As a corrective to the previous parodies here, the following material on the mathematician Harish-Chandra may help to establish that there is, in fact, such a thing as “deep beauty”– if not in physics, religion, or philosophy, at least in pure mathematics.

MacTutor History of Mathematics:

“Harish-Chandra worked at the Institute of Advanced Study at Princeton from 1963. He was appointed IBM-von Neumann Professor in 1968.”

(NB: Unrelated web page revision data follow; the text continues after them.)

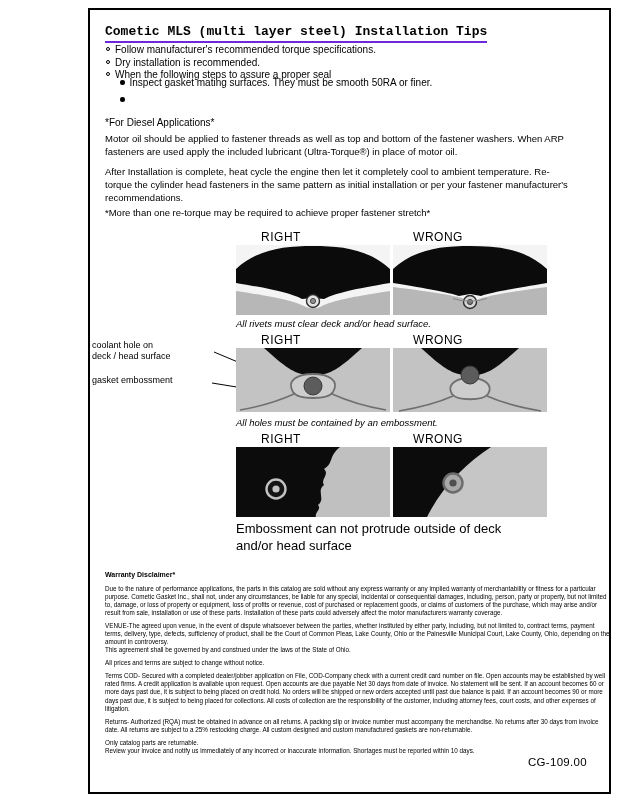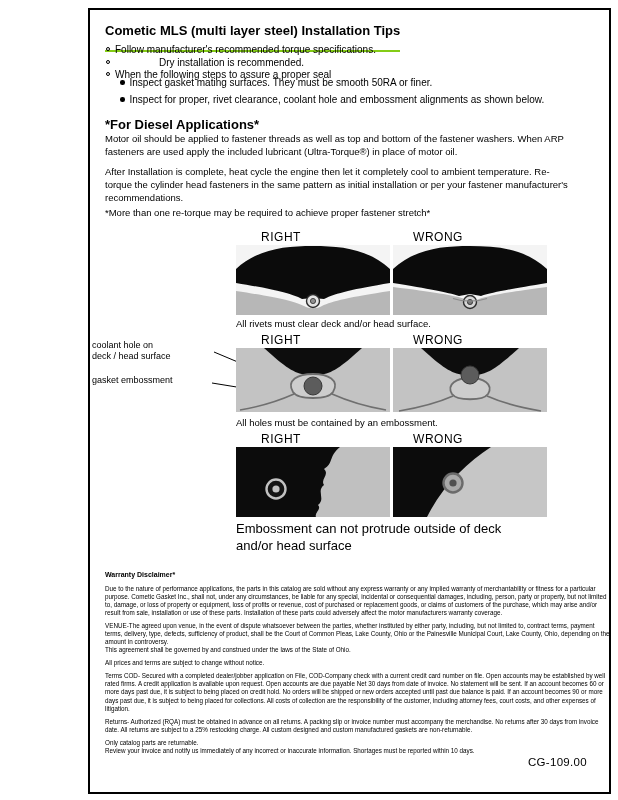--- a/index.html
+++ b/index.html
@@ -1,28 +1,28 @@
 <!DOCTYPE html>
 <html><head>
 <meta charset="utf-8">
 <style>
   * { margin:0; padding:0; box-sizing:border-box; }
   html,body { background:#ffffff; }
   body { font-family:"Liberation Sans", sans-serif; color:#000; }
   .page { position:relative; width:618px; height:800px; background:#ffffff; overflow:hidden; }
   .frame { position:absolute; left:88px; top:8px; width:523px; height:786px; border:2px solid #000; }
   .abs { position:absolute; }
-  .title { font-size:13px; font-weight:bold; display:inline-block; border-bottom:2px solid #84cc16; padding-bottom:12px; }
+  .title { font-size:13px; font-weight:bold; display:inline-block; border-bottom:2px solid #6d28d9; padding-bottom:2px;font-family:Liberation Mono, monospace; }
   .bullet-row { display:flex; align-items:flex-start; font-size:10px; line-height:1.25; }
   .marker-open { width:4px; height:4px; border:1px solid #000; border-radius:50%; margin:3px 5px 0 0; flex:0 0 auto; }
   .marker-filled { width:4.5px; height:4.5px; background:#000; border-radius:50%; margin:3px 5px 0 0; flex:0 0 auto; }
   .body-text { font-size:9.5px; line-height:1.35; }
-  .diesel-heading { font-size:13px; font-weight:bold; }
+  .diesel-heading { font-size:10px; font-weight:normal; }
   .fig-header { font-size:12px; text-align:center; letter-spacing:0.5px; }
-  .caption { font-size:9.5px; }
+  .caption { font-size:9.5px;font-style:italic; }
   .caption-lg { font-size:13px; line-height:1.3; }
   .ann-label { font-size:9px; line-height:1.25; }
   .smallprint { font-size:6.3px; line-height:1.28; width:505px; }
   .smallprint .sp-head { font-size:7px; font-weight:bold; margin-bottom:5px; }
   .smallprint .sp-p { margin-bottom:5px; }
   .smallprint .sp-p-tight { margin-bottom:0; }
   .smallprint .sp-p-after-tight { margin-bottom:5px; }
   .footer-code { font-size:11.5px; letter-spacing:0.3px; }
   svg { display:block; }
 </style>
@@ -34,36 +34,35 @@
   <div class="frame"></div>
 
   <div class="abs" style="left:105px; top:21px;">
     <span class="title">Cometic MLS (multi layer steel) Installation Tips</span>
   </div>
 
   <div class="abs bullet-row" style="left:106px; top:44px; width:480px;">
     <span class="marker-open"></span>
     <span>Follow manufacturer's recommended torque specifications.</span>
   </div>
-  <div class="abs bullet-row" style="left:106px; top:56.5px; width:480px;gap:44px;">
+  <div class="abs bullet-row" style="left:106px; top:56.5px; width:480px;">
     <span class="marker-open"></span>
     <span>Dry installation is recommended.</span>
   </div>
   <div class="abs bullet-row" style="left:106px; top:69px; width:480px;">
     <span class="marker-open"></span>
     <span>When the following steps to assure a proper seal</span>
   </div>
 
   <div class="abs bullet-row" style="left:120px; top:77px; width:480px;text-align:center;">
     <span class="marker-filled"></span>
     <span>Inspect gasket mating surfaces.  They must be smooth 50RA or finer.</span>
   </div>
   <div class="abs bullet-row" style="left:120px; top:94px; width:480px;">
     <span class="marker-filled"></span>
-    <span>Inspect for proper, rivet clearance, coolant hole and embossment alignments as shown below.</span>
   </div>
 
   <div class="abs diesel-heading" style="left:105px; top:117px;">*For Diesel Applications*</div>
   <div class="abs body-text" style="left:105px; top:133px; width:468px;">Motor oil should be applied to fastener threads as well as top and bottom of the fastener washers. When ARP fasteners are used apply the included lubricant (Ultra-Torque®) in place of motor oil.</div>
   <div class="abs body-text" style="left:105px; top:166px; width:468px;">After Installation is complete, heat cycle the engine then let it completely cool to ambient temperature. Re-torque the cylinder head fasteners in the same pattern as initial installation or per your fastener manufacturer's recommendations.</div>
   <div class="abs body-text" style="left:105px; top:207px; width:480px;">*More than one re-torque may be required to achieve proper fastener stretch*</div>
 
   <div class="abs fig-header" style="left:204px; top:230px; width:154px;">RIGHT</div>
   <div class="abs fig-header" style="left:361px; top:230px; width:154px;">WRONG</div>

R. P. Langlands (pdf, undated, apparently from a 1983 memorial talk):

“Almost immediately upon his arrival in Princeton he began working at a ferocious pace, setting standards that the rest of us may emulate but never achieve. For us there is a welter of semi-simple groups: orthogonal groups, symplectic groups, unitary groups, exceptional groups; and in our frailty we are often forced to treat them separately. For him, or so it appeared because his methods were always completely general, there was a single group. This was one of the sources of beauty of the subject in his hands, and I once asked him how he achieved it. He replied, honestly I believe, that he could think no other way. It is certainly true that he was driven back upon the simplifying properties of special examples only in desperate need and always temporarily.”

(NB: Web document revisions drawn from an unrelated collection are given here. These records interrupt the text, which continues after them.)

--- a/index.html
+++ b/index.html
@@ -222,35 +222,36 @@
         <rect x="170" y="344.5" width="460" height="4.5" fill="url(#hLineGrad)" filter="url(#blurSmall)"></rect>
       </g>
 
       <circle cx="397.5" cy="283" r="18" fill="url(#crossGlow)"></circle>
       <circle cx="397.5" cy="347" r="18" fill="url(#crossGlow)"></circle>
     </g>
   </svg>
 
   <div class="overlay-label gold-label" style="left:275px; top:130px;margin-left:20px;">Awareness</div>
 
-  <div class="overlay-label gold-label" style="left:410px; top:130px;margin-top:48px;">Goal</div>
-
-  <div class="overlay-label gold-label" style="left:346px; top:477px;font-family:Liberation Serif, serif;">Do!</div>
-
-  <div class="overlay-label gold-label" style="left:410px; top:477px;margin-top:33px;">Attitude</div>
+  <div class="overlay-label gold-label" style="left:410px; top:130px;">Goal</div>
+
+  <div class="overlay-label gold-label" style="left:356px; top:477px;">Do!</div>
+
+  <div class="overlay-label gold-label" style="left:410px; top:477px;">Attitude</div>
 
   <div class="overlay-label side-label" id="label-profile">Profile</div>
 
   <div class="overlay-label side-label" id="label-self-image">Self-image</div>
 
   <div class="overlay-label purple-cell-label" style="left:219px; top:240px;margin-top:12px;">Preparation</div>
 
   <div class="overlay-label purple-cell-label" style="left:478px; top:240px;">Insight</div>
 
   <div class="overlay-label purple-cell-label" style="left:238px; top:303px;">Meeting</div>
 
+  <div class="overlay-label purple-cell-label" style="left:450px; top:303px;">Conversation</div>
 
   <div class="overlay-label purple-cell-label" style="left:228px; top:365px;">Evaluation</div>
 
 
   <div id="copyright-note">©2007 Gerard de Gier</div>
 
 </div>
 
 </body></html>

“It is difficult to communicate the grandeur of Harish-Chandra’s achievements and I have not tried to do so. The theory he created still stands– if I may be excused a clumsy simile– like a Gothic cathedral, heavily buttressed below but, in spite of its great weight, light and soaring in its upper reaches, coming as close to heaven as mathematics can. Harish, who was of a spiritual, even religious, cast and who liked to express himself in metaphors, vivid and compelling, did see, I believe, mathematics as mediating between man and what one can only call God. Occasionally, on a stroll after a seminar, usually towards evening, he would express his feelings, his fine hands slightly upraised, his eyes intent on the distant sky; but he saw as his task not to bring men closer to God but God closer to men. For those who can understand his work and who accept that God has a mathematical side, he accomplished it.”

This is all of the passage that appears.